### REQUIREMENT
With "자기소개를" as the search word, show every line of the material that has it.

### MATERIAL FOR THE TASK
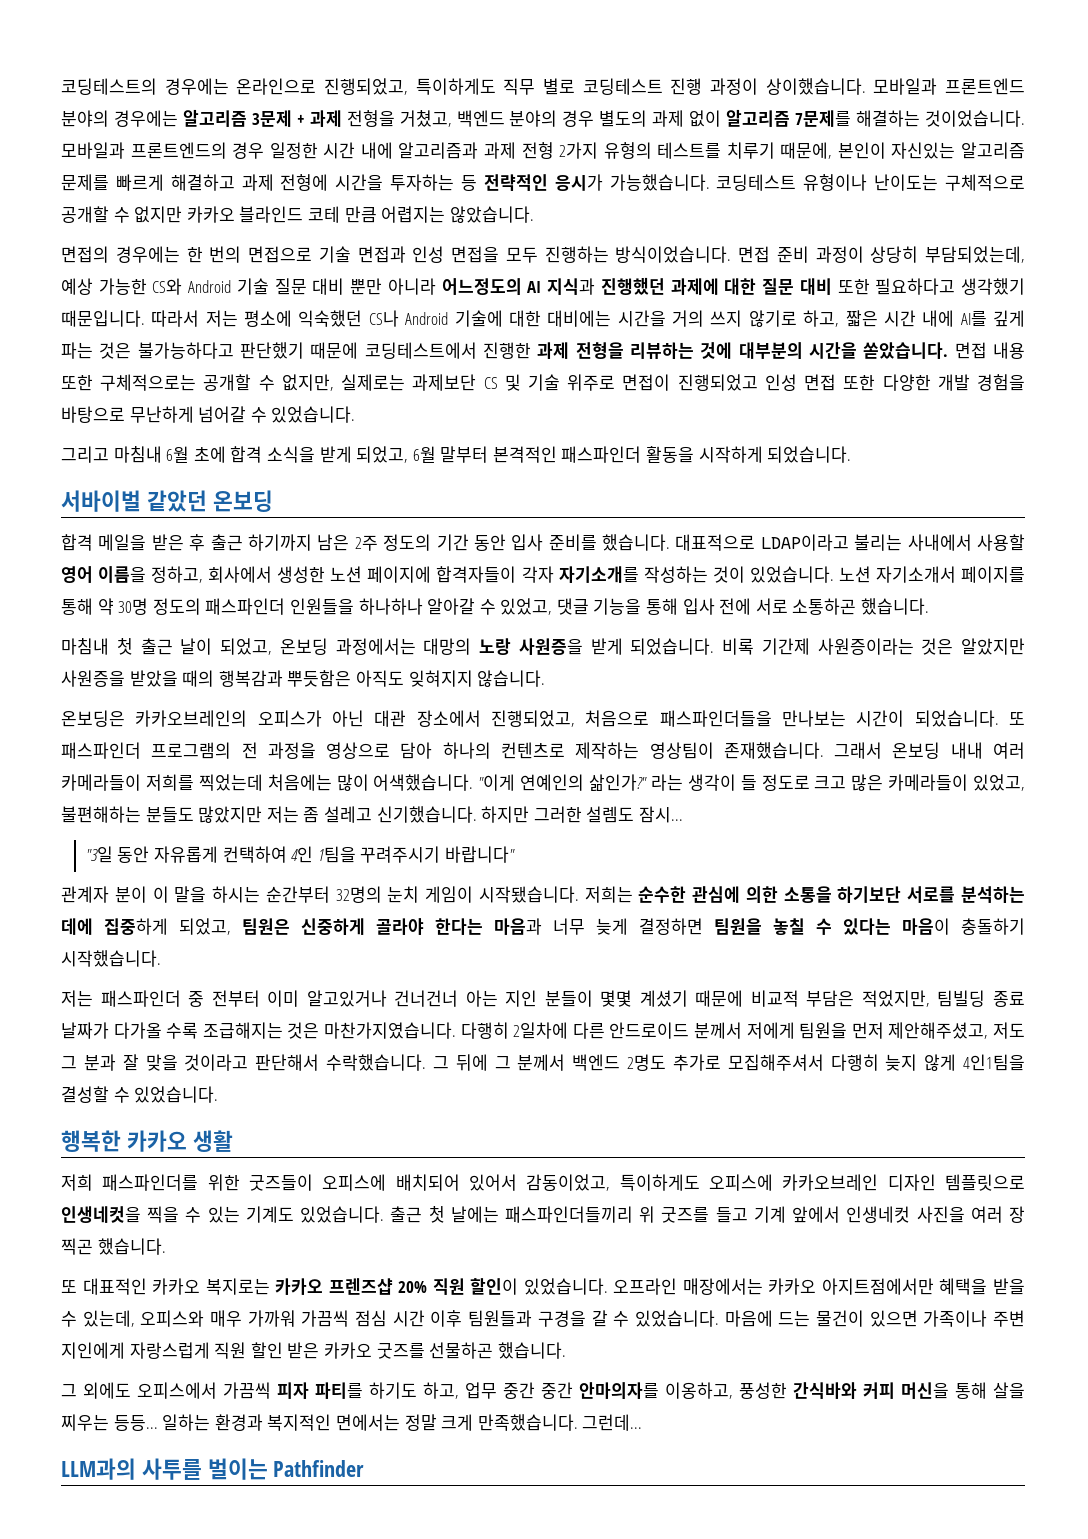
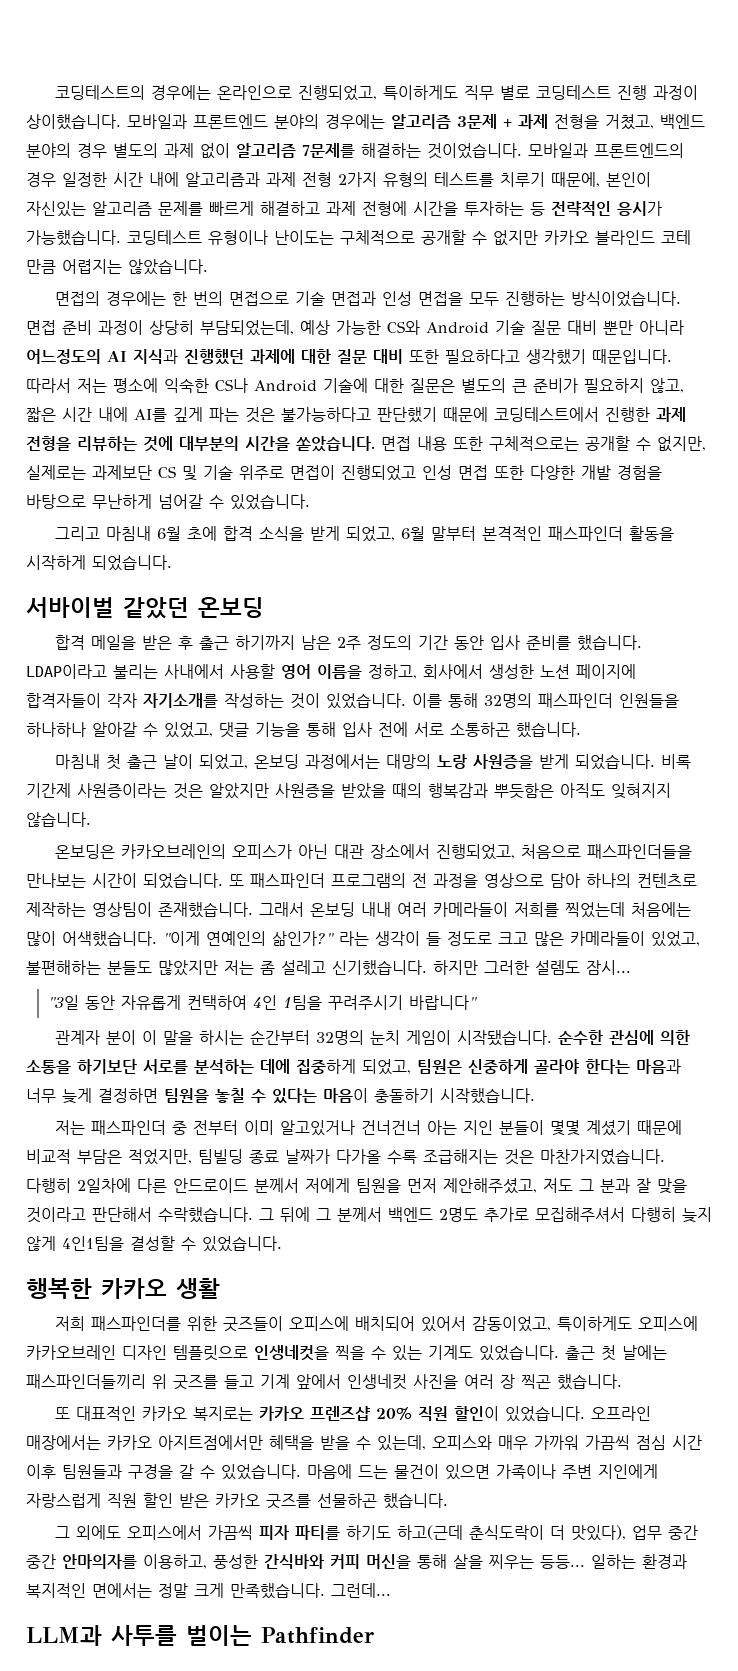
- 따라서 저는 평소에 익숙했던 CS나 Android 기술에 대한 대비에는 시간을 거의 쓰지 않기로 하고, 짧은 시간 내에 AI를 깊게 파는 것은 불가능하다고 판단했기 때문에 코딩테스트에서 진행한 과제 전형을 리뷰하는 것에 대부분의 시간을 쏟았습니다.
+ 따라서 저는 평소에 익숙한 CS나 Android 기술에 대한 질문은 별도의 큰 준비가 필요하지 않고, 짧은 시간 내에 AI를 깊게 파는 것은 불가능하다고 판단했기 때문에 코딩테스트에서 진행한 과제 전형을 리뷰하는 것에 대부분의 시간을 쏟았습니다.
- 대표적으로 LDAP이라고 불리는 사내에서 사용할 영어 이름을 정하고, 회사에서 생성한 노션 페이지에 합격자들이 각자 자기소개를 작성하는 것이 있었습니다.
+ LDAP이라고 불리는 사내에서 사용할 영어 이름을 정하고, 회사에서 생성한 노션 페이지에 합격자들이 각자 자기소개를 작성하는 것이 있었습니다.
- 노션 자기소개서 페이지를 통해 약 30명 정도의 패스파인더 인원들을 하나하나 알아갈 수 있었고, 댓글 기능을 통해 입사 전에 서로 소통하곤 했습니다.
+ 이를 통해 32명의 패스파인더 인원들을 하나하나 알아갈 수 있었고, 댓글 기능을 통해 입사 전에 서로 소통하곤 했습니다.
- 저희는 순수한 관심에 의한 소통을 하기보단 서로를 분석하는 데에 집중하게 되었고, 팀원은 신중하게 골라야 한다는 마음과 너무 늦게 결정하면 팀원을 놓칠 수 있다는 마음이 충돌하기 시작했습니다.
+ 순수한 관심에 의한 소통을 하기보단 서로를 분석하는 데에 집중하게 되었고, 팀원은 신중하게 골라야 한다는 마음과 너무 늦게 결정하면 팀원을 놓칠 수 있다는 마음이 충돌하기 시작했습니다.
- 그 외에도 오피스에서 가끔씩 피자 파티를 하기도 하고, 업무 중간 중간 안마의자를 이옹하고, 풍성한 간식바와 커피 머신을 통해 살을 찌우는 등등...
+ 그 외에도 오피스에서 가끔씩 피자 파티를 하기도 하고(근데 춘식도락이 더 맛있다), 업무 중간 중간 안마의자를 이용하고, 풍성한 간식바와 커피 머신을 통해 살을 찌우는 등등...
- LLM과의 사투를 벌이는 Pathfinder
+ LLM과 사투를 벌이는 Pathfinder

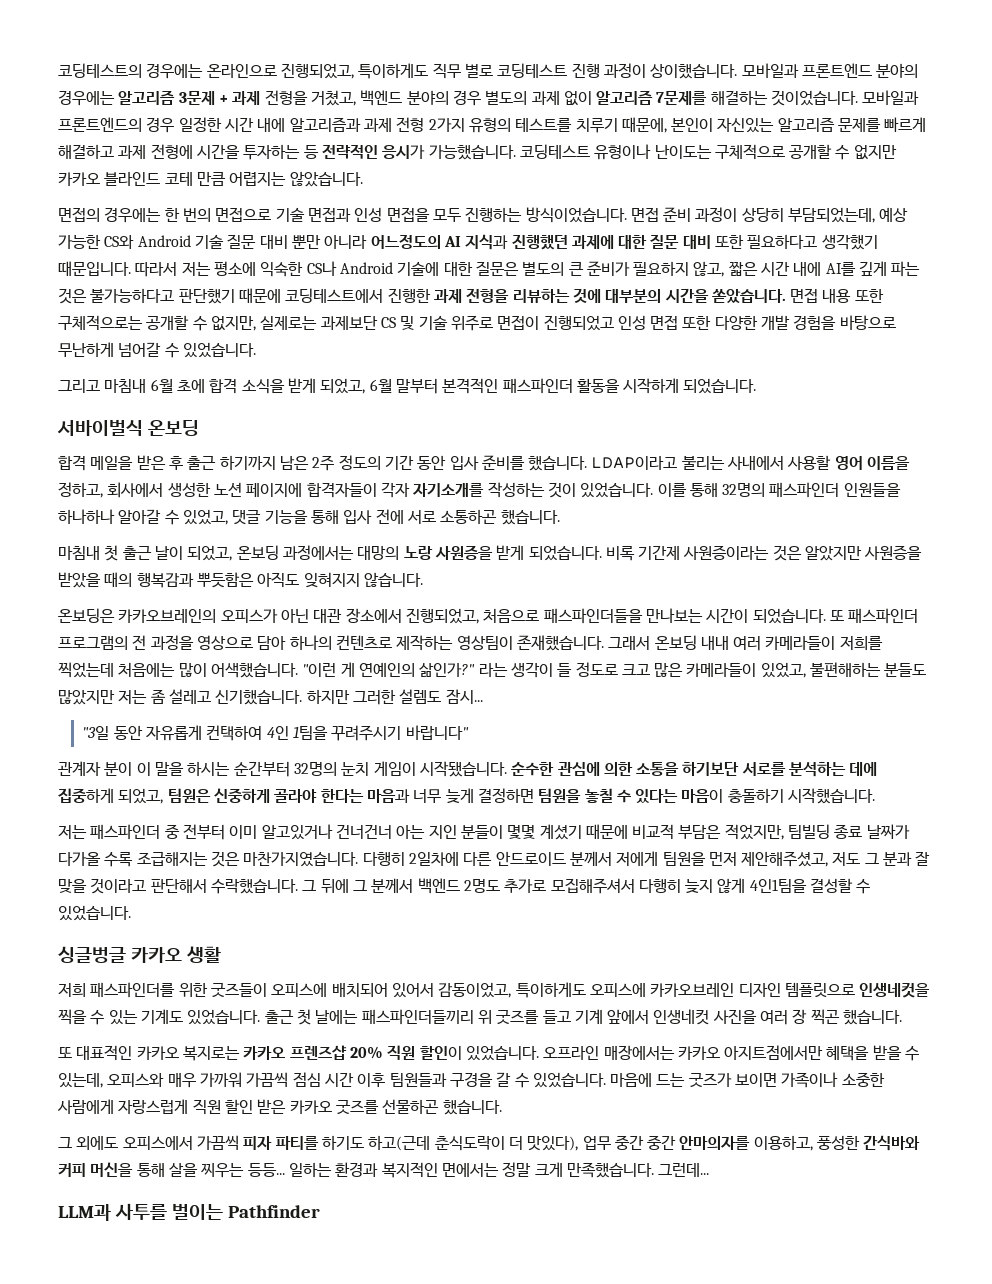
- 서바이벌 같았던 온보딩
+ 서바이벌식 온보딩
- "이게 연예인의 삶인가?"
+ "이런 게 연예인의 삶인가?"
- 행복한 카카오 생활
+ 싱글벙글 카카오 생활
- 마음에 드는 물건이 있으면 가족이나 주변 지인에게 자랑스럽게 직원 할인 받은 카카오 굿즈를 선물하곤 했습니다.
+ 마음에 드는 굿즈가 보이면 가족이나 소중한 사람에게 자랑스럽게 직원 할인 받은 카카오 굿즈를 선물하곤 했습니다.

### RESPONSE TO THIS TASK
- 대표적으로 LDAP이라고 불리는 사내에서 사용할 영어 이름을 정하고, 회사에서 생성한 노션 페이지에 합격자들이 각자 자기소개를 작성하는 것이 있었습니다.
+ LDAP이라고 불리는 사내에서 사용할 영어 이름을 정하고, 회사에서 생성한 노션 페이지에 합격자들이 각자 자기소개를 작성하는 것이 있었습니다.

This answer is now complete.